Trotz des massiven sowjetischen Truppenaufmarsches waren die deutschen Frontverbände vom Ausmaß des Angriffs völlig überrascht. Dies lag zum einen an der Tatsache, dass die deutsche Feindaufklärung nur noch mangelhaft durchgeführt werden konnte. Zum anderen wurde die drohende Gefahr noch immer durch das Oberkommando der Wehrmacht unter Adolf Hitler ignoriert, da er zusammen mit der Mehrheit der zuständigen Generäle Wehrmacht einen Angriff in Richtung der Heeresgruppe Nordukraine erwartete.

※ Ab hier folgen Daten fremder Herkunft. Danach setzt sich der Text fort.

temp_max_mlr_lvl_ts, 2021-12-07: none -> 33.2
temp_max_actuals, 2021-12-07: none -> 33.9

Aufgrund dieser Annahme wurde dieser Großverband und nicht die Heeresgruppe Mitte unter Generalfeldmarschall Busch verstärkt.

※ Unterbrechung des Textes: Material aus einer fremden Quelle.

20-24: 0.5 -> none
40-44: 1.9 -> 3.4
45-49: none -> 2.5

Die Rote Armee nutzte ihre Überlegenheit (das Vierfache an Soldaten, das Zwanzigfache an Artillerie, das 23fache an Panzern und das Zehnfache an Flugzeugen) und erzielte auf ganzer Linie Durchbrüche, in die dann Panzerkeile vorstießen. Die sowjetischen Truppen wendeten damit zum ersten Mal die von den Deutschen drei Jahre zuvor erfolgreich praktizierte Blitzkriegtaktik gegen ihren Gegner an. Begünstigt wurde dies durch Hitlers Befehle, zu halten und „Feste Plätze“ zu bilden, anstatt zur beweglichen Verteidigung überzugehen.
Nachdem die durch die Heeresgruppe Mitte gehaltene Front bereits am zweiten Tag nach Beginn der Offensive durchbrochen worden war und das Ausmaß der Katastrophe für das OKW und Hitler sichtbar wurde, wurde Busch dafür verantwortlich gemacht und seines Postens enthoben. Am 28. Juni übernahm Generalfeldmarschall Model das Kommando über die Heeresgruppe. Er konnte aber tatsächlich nichts weiter ausrichten, als den totalen Zusammenbruch der Front zu verhindern.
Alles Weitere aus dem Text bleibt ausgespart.